Foi preciso chegar ao neopaganismo moderno - muito mais perverso do que o paganismo dos antigos gentios, porque este era o de uma sociedade que viveu sem conhecer o Cristianismo nem a Revelação mosaica, mas assim mesmo tinha o senso do sagrado e respeitava a lei natural ao passo que o neopaganismo de hoje procede de uma rejeição da mensagem cristã- para que ao casamento e à família se negassem os seus fundamentos religiosos.
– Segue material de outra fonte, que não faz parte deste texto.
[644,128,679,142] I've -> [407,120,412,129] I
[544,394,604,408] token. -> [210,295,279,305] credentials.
O divórcio, em nossos dias, é expressão do individualismo, ou seja, do humanismo naturalista do homem moderno, que se manifesta em duas etapas: o individualismo propriamente dito e o coletivismo, este um resultado e uma continuação daquele, sendo, no fundo, o individualismo levado ao extremo numa cosmovisão materialista da vida. Um tal humanismo é consequência da secularização ou dessacralização das mentalidades e das instituições, que teve início no outono da Idade Média - para empregar a expressão de Huizinga - e no dealbar do Renascimento pagão paralelamente ao do protestantismo. A dessacralização penetra hoje na própria Igreja, como os Papas deste século têm advertido, dando-se até o caso insólito de católicos - quando não sacerdotes! - virem a público tendo a desfaçatez de preconizar o divórcio e postergando assim o caráter sagrado do matrimônio.

A comunicação do direito divino e do direito humano referida Modestino corresponde à instituição do casamento por Deus, ao criar o homem e dar-lhe uma companheira "para que não estivesse só" (Gen. 3, 18), e à elevação do matrimonio a sacramento, na Nova Lei, por Cristo, cuja presença nas bodas de Caná, aí fazendo o primeiro milagre relatado no Evangelho, é bastante significativa.
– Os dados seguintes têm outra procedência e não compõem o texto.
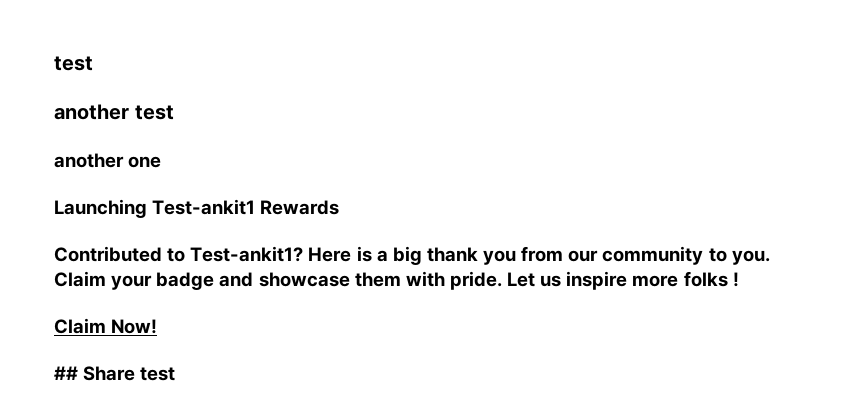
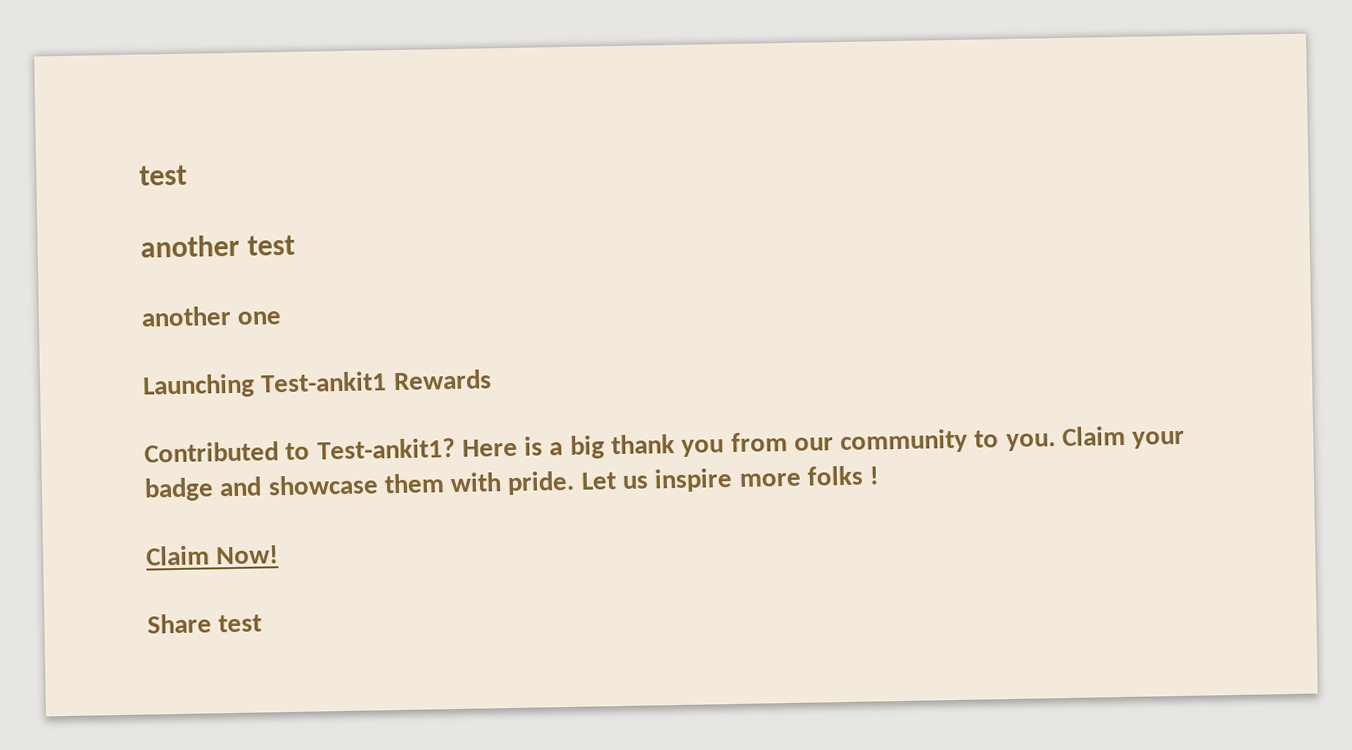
[54,366,78,380] ## -> (280, 555) none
Essa comunicação entre o divino e o humano está nos sacrifícios oferecidos pelos cônjuges a Deus -sendo que estes, a seu modo, se consagram a Deus para cumprir a sua missão - e nas graças dadas por Deus, como sacramento do matrimônio, aos que o recebem e podem assim santificar-se no estado que abraçaram.

Assim, do plano do direito natural, acessível aos que não tiveram conhecimento da Revelação (Rom. 2, 14), passamos para o plano do direito cristão.
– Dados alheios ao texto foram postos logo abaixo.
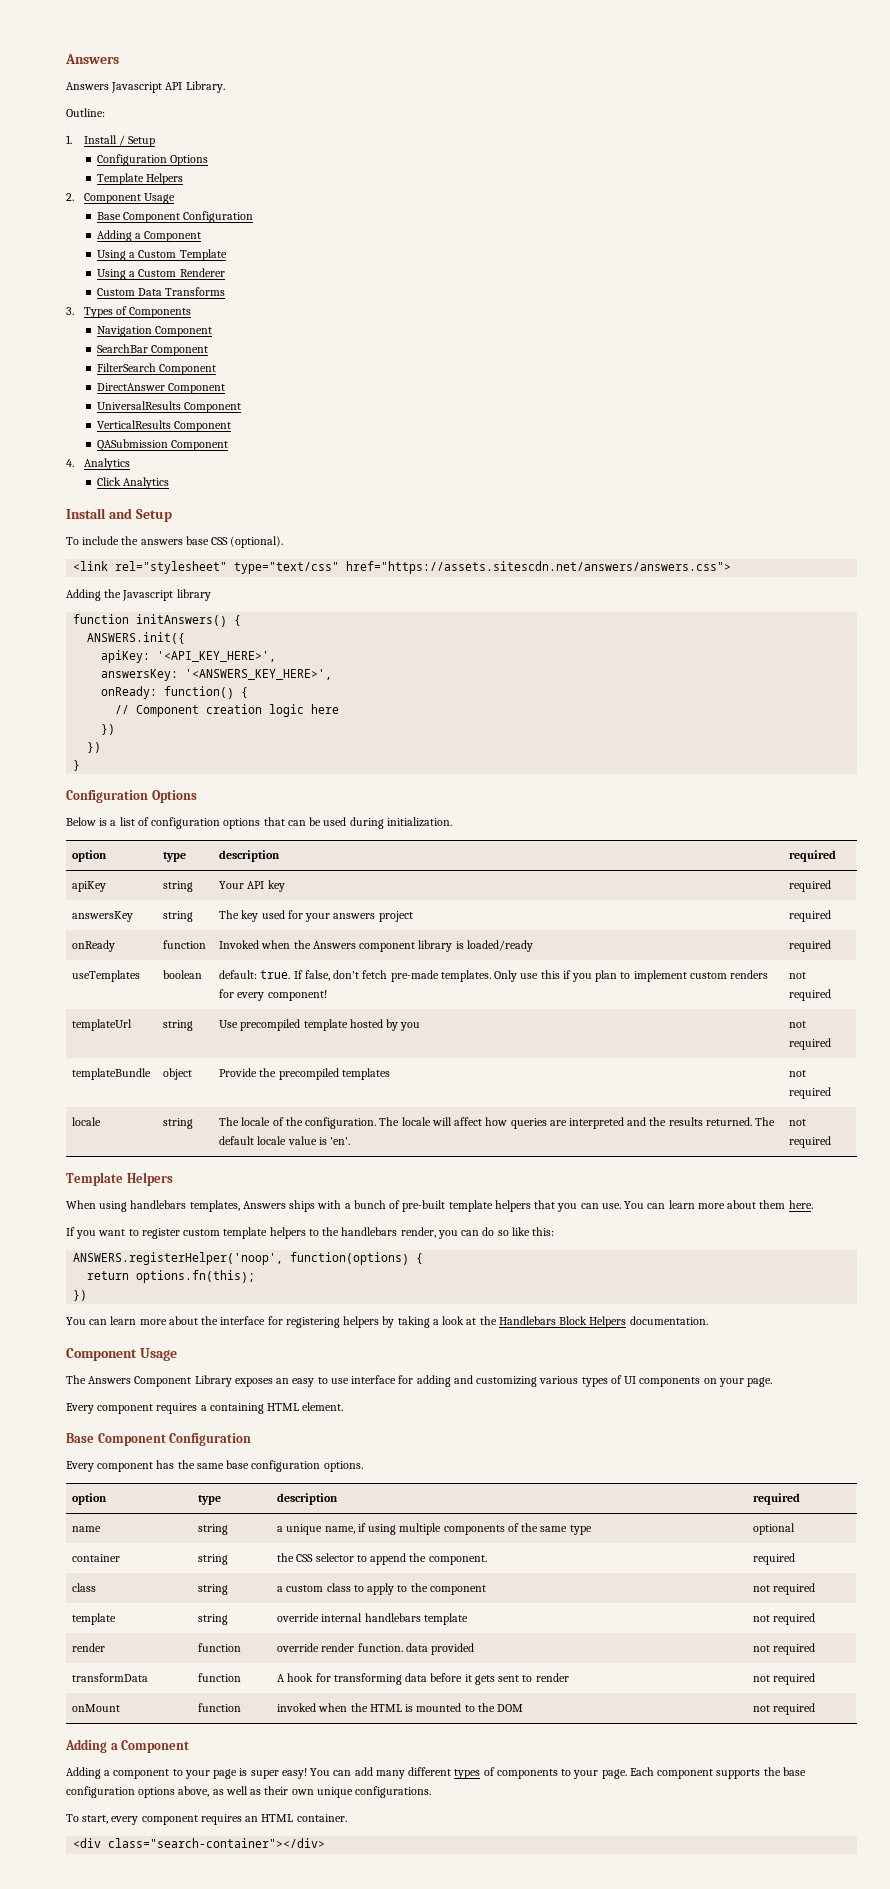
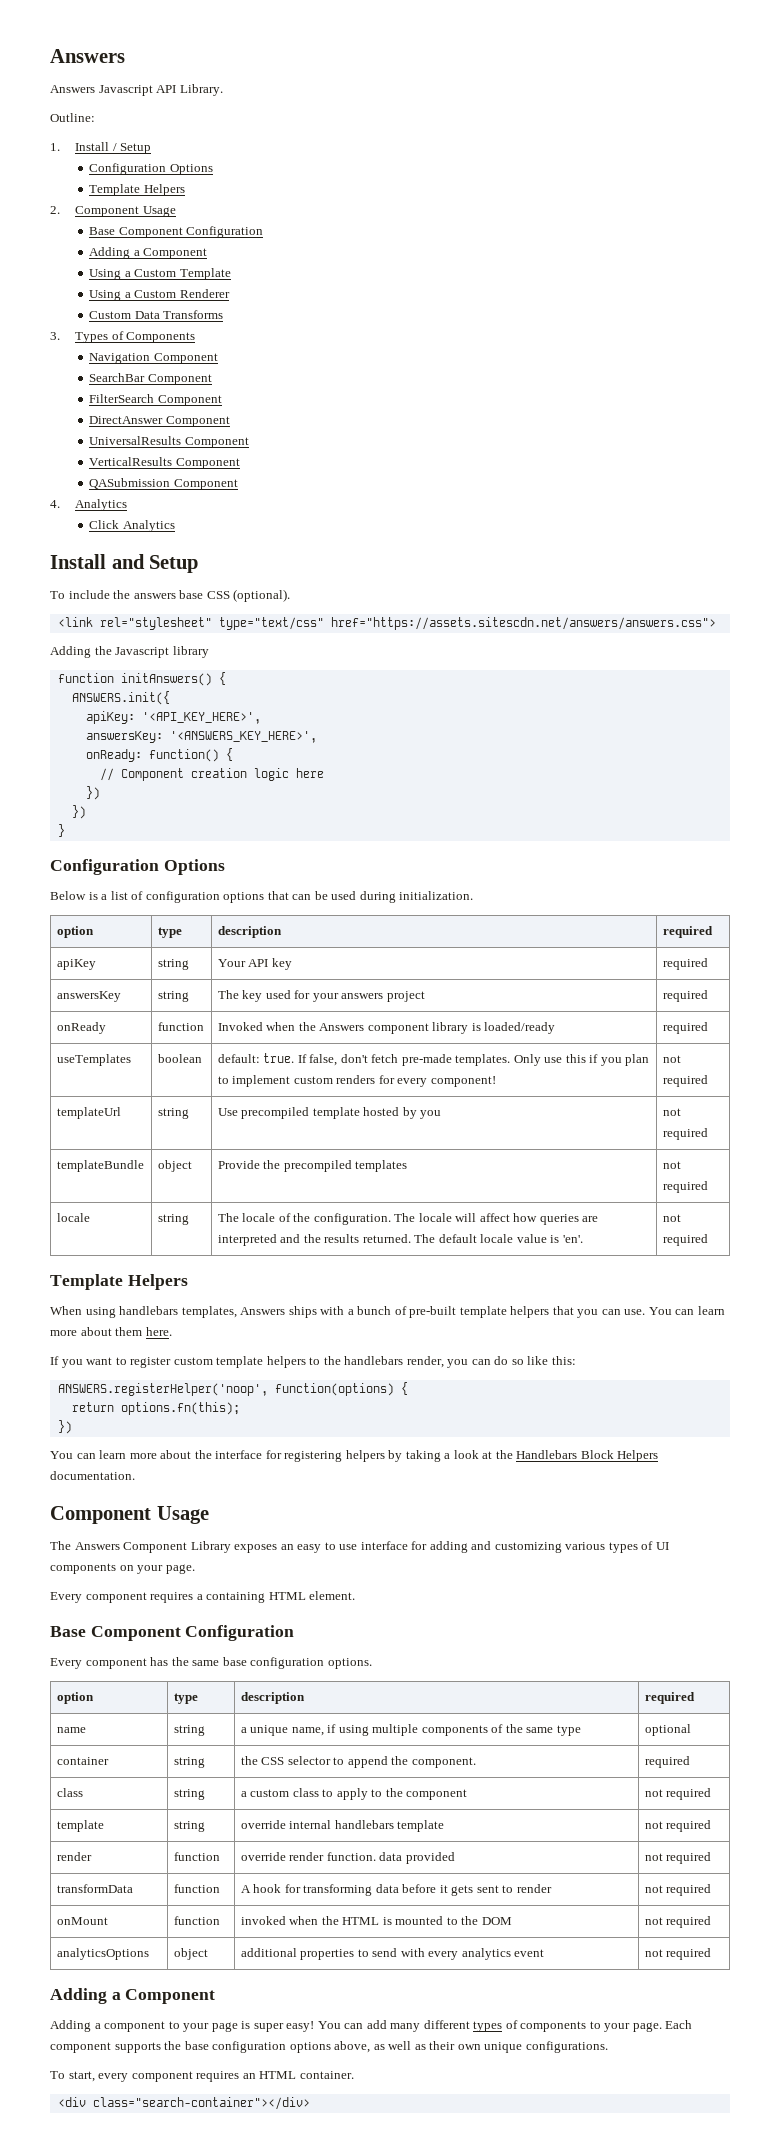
(816, 1709) none -> [56,1948,149,1960] [173,1948,208,1960] [240,1948,545,1960] [644,1948,712,1960] // analyticsOptions | object | additional properties to send with every analytics event | not required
Instituição natural e divina, foi o casamento caindo paulatinamente, entre certos povos, num tal estado de degradação a ponto de não mais se reconhecer, sob as formas grosseiras da poligamia e da poliandria, aquela admirável unidade social feita de vida e de sentimentos entre os cônjuges, os pais e os filhos. A mulher estava reduzida à escravidão e transformada em objeto de prazer, a autoridade do chefe era tão excessiva que rompia a igualdade natural dos esposos, tendo o pai e o marido, por vezes, o direito de vida e de morte sobre seus subalternos, carecendo a elevação dos filhos do ambiente de elevação moral que naturalmente pressupõe.

O cristianismo restabeleceu a primitiva dignidade do casamento, assegurando os direitos do homem e da mulher, opondo à licenciosidade dos costumes conjugais a lei da fidelidade recíproca, transformando o despotismo arbitrário do chefe de família na autoridade hierárquica dos pais e do marido, oferecendo, enfim, para o cumprimento dos deveres relativos à educação dos filhos, os meios indispensáveis, de ordem natural e sobrenatural.

Mais ainda. Se a família já tinha um caráter religioso, como o demonstra o exemplo dos gregos e dos romanos como culto dos lares e dos antepassados, depois de Jesus Cristo vir ao mundo e consumar a obra da Redenção, o ato constitutivo do matrimônio foi engrandecido pelo sacramento, de tal maneira que um não pode existir sem o outro, nas perspectivas do direito cristão. Daí a expressão usual entre os teólogos e canonistas para designar o vínculo matrimonial: contrato-sacramento. Note-se o traço de união, como a indicar que o sacramento não é um acréscimo, um elemento acidental que se justapõe ao contrato: ele afeta a essência mesma do contrato.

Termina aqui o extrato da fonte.